When he was four, Luther Henderson moved to Harlem with his family and became neighbors with Duke Ellington. Ellington would become a major influence on Henderson's life, beginning in the late 1940s and early 1950s when he adapted and orchestrated some of Ellington's larger works, such as "Harlem -- A Tone Parallel" and "Three Black Kings," for performance in a concerto grosso format by Henderson's orchestra and another symphony orchestra. Henderson's classical training at the Juilliard School and music study at New York University led Ellington to dub Henderson "his classical arm." His talents included composing, arranging, conducting, and performing, and he was hired by Ellington in 1946 to orchestrate his Broadway musical, Beggar's Holiday.

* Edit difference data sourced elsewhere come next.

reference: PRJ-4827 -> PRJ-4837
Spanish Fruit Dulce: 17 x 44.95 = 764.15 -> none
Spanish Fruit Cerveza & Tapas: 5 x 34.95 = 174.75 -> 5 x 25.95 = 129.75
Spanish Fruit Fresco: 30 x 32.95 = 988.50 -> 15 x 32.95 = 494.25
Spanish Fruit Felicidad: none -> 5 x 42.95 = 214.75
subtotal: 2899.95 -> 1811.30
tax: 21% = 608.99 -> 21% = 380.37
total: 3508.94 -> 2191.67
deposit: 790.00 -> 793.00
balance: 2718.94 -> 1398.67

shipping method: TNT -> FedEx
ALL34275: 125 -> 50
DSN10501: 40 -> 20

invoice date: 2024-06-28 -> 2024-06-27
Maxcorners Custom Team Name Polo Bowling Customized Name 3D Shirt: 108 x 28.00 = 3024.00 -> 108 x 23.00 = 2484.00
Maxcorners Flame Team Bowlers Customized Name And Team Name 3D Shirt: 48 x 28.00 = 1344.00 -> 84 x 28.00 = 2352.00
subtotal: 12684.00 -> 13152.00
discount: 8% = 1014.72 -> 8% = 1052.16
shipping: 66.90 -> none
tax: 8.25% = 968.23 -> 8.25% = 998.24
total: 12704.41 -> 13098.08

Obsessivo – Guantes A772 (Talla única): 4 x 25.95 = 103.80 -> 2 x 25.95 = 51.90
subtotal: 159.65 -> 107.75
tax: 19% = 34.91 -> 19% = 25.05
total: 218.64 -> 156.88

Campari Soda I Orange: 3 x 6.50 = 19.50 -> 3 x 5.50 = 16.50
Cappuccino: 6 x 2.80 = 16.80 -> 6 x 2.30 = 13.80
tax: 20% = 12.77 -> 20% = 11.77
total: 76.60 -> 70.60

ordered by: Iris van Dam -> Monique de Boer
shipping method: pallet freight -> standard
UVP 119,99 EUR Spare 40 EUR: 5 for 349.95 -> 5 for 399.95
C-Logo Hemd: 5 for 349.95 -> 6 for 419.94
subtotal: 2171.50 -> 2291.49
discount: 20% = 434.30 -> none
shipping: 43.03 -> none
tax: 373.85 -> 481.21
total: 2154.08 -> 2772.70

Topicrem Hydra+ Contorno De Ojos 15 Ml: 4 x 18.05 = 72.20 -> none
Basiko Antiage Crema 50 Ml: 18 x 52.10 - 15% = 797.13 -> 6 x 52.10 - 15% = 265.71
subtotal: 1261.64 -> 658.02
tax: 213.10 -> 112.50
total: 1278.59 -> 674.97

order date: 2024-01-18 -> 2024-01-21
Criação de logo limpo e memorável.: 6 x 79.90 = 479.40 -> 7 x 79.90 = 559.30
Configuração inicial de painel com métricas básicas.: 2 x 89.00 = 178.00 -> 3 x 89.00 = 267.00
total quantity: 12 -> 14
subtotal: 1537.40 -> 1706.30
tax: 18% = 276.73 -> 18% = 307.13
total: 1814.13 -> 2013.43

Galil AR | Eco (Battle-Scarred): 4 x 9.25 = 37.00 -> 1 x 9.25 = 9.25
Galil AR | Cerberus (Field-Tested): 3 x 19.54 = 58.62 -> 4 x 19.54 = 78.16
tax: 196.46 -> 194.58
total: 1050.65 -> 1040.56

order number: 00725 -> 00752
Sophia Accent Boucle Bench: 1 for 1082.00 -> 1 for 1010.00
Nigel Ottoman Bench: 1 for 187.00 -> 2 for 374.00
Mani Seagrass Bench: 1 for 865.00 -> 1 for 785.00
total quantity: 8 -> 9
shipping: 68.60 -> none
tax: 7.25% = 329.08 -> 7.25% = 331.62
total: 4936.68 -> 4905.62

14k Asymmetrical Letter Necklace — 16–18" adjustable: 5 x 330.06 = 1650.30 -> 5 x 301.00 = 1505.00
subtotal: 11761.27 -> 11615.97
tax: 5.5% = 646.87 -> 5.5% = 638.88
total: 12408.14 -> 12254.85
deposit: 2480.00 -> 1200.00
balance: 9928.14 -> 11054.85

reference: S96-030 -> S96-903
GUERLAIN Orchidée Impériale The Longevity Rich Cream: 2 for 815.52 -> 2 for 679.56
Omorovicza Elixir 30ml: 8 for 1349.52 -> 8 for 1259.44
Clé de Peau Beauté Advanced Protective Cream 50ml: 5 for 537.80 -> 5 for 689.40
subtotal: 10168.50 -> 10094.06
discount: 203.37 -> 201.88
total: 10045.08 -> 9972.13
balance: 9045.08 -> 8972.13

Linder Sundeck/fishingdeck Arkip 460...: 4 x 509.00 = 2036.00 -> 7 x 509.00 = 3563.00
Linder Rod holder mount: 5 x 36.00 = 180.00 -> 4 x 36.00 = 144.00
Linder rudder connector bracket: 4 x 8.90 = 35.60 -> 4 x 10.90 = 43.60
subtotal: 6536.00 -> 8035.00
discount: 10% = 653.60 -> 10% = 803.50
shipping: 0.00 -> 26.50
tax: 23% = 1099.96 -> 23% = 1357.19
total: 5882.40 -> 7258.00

Henderson worked on more than 50 Broadway productions in various capacities. For Ain't Misbehavin', he was the original pianist as well as orchestrator, arranger, and musical supervisor. For Lena Horne: The Lady and Her Music, he was the musical consultant and arranged several selections. He orchestrated such musicals as the Tony Award-winning Raisin, Play On!, and Jelly's Last Jam. As a dance arranger, Henderson's credits included Flower Drum Song, Do Re Mi, Funny Girl, and No, No Nanette. His skill in bringing a jazz sensibility to musical theater was much in demand. For Jelly's Last Jam, he rearranged Jelly Roll Morton's jazz compositions and musical fragments into a hit musical; Ain't Misbehavin' used the music of jazz great Fats Waller as a base.
Henderson's talents extended to the arena of television, where he held positions as musical director, orchestrator, arranger, and pianist for the Columbia Pictures television special Ain't Misbehavin' for which he received an Emmy nomination. Albums to his credit included several with the Canadian Brass Quintet and Eileen Farrell's I Got a Right to Sing the Blues, which was re-released in 1992. For Columbia Records, the Luther Henderson Orchestra recorded six albums. In addition, Henderson contributed to various albums recorded by the Duke Ellington Orchestra, the Andre Kostelanetz Orchestra, the Royal Philharmonic, Mandy Patinkin, Polly Bergen, Anita Ellis, and others. Henderson's composition "Ten Good Years," with lyricist Martin Charnin, was recorded by Nancy Wilson on her Coconut Grove album.
Henderson died of cancer in 2003. His widow, Billie Allen-Henderson, created the Luther Henderson Scholarship Fund at the Juilliard School in New York in 2006 for students of color to pursue musical study.